South African runner, like other elite athletes, is genetically blessed, and isn't that the name of the game?

The report that South African runner Caster Semenya has been put on a suicide watch is not surprising, given what the 18-year-old has been put through in the past couple of weeks.

Rather than the accolades she expected for her convincing victory in an 800-metre race in Berlin in August, she has been subjected to nasty speculation and leaked reports that she is not really a woman.

Why the fuss? I can tell you already that Semenya is a freak of nature, regardless of whether she has, as reports leaked to the Australian media indicate, both male and female characteristics.

I know she is a freak because normal people don't usually succeed as elite athletes. And the tragedy in Semenya's case is that she is being publicly humiliated to ensure that she doesn't have an unfair advantage over women who wouldn't be where they are if they weren't born with an unfair advantage over everybody else.

Despite all the lip service we give to fair play and honest effort, what we actually reward is not hard work or determination, but success.

This is true not just in sports but in most aspects of life.

In sports, that means that to the genetically blessed go the spoils. Elite athletes are not like you and me. Not like me, anyway. Look at Michael Phelps, who won a record eight gold medals at the Beijing Olympics.

He is abnormally tall at six feet, four inches, with a long thin torso that offers low drag and short legs. He has long arms and ultra-flexible ankles that allow him to whip his big feet -- size 14 -- that act like fins.

He also trained most of his life, because a coach noticed his potential early on, potential that was based on what he was born with, not what he achieved.

Phelps's body is uniquely suited to his sport. So it is with most others.

Shaquille O'Neal is a multi-millionaire instead of a bodyguard wearing ill-fitting suits because of basketball, an arena where being jumbo-sized is an asset, where a seven-footer with size 23 shoes is just a little bigger than normal, rather than a total freak.

Women gymnasts are tiny. Distance runners are lean. Shot-putters are bulky.

Cyclist Miguel Indurain, who won the Tour de France five times, had huge lungs, so large that they distended his stomach into a trademark paunch.

Is any of this fair?

None of these athletes would have gotten where they are without training, of course, without focusing on their sports with a single-minded obsession.

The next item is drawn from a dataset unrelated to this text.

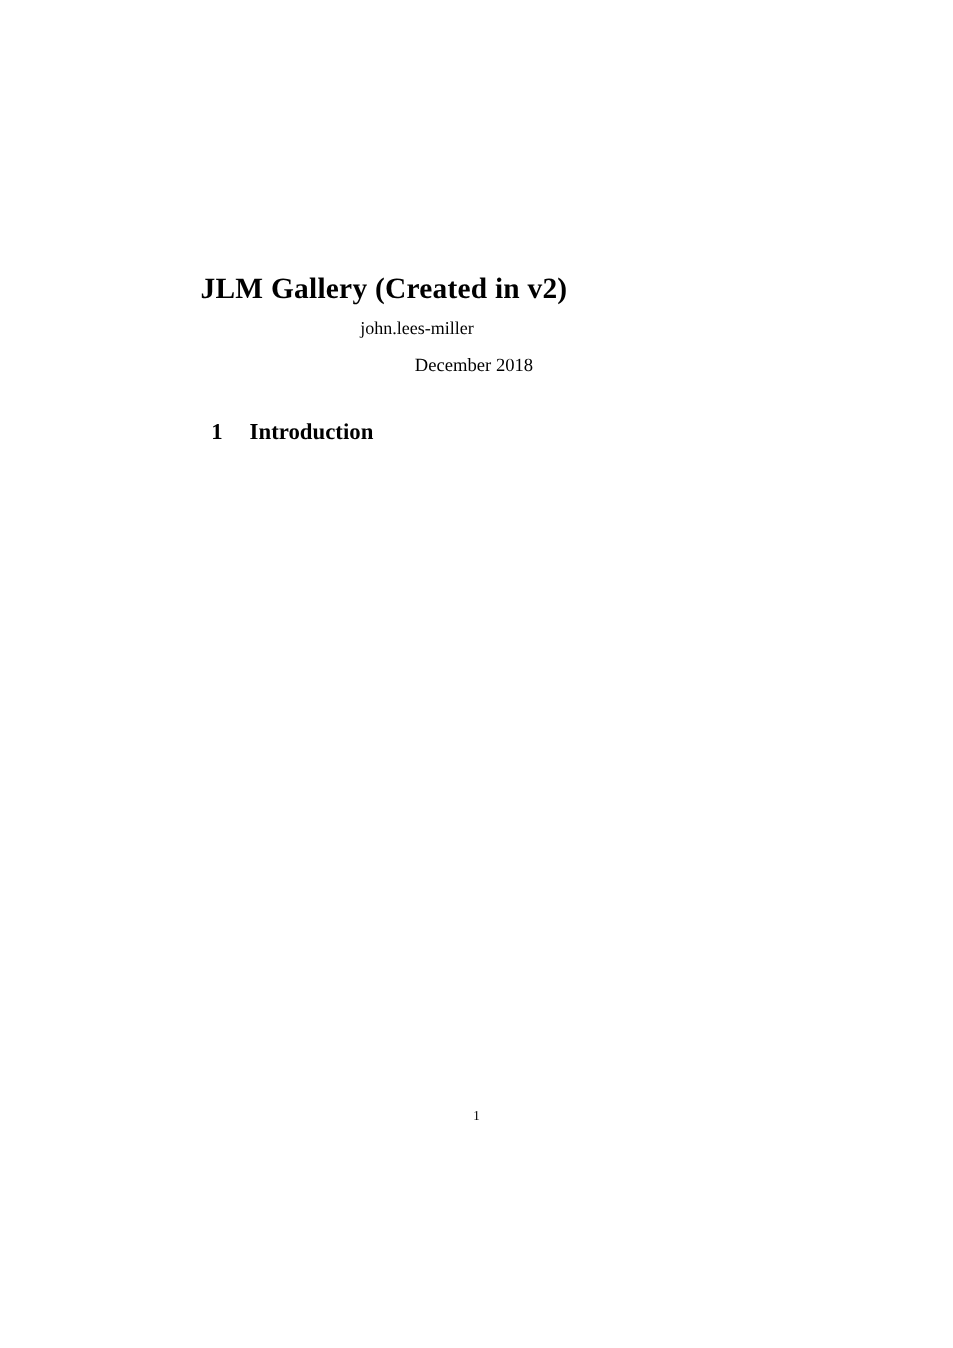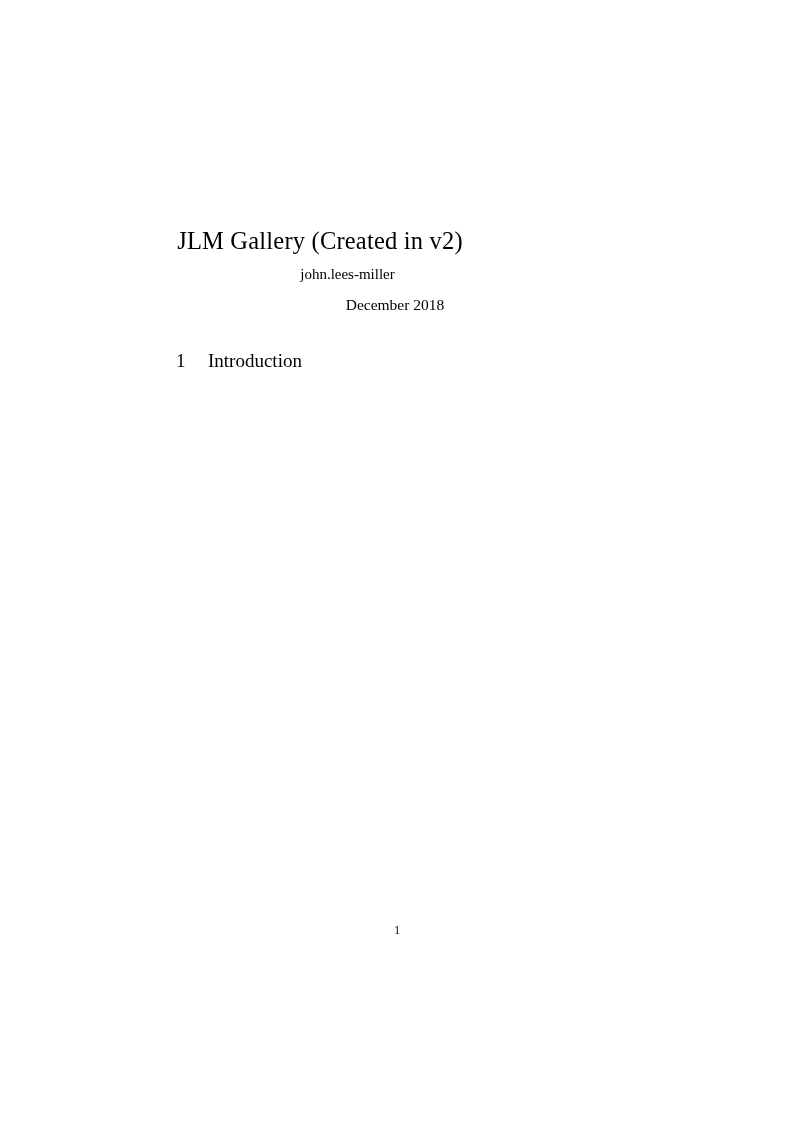"JLM Gallery (Created in v2)" .doc-title { font-weight: normal -> bold }
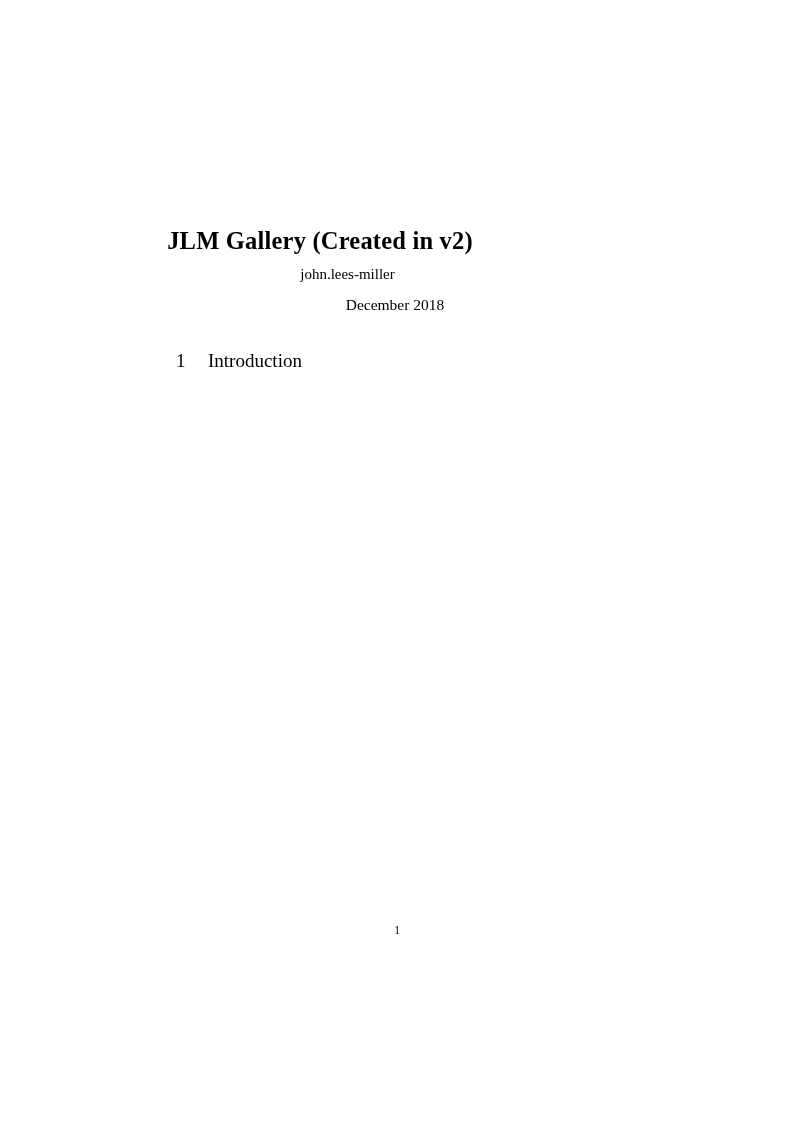"1 Introduction" .section-heading { font-weight: normal -> bold }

But other would-be stars are similarly obsessed. They also dream of standing on the podium and having a medal hung around their neck while their national anthem plays.

Many of them also sacrifice everything else to train, only to find that because they aren't quite as physically suited to their sport, not quite as "talented," they are left on the bench, they can't get the coaching or access to funding.

At the elite level in Canada, funding has increasingly been focused on winners, with less available for athletes struggling to make the grade.

That may give our most talented a better chance of making the podium, but it reinforces the message that the only thing that really matters is winning.

To win, you need to start with an unfair advantage.

Maybe Semenya has one, but I'm still not sure it matters.

After the controversy surfaced in August, she told South Africa's You Magazine: "God made me the way I am and I accept myself."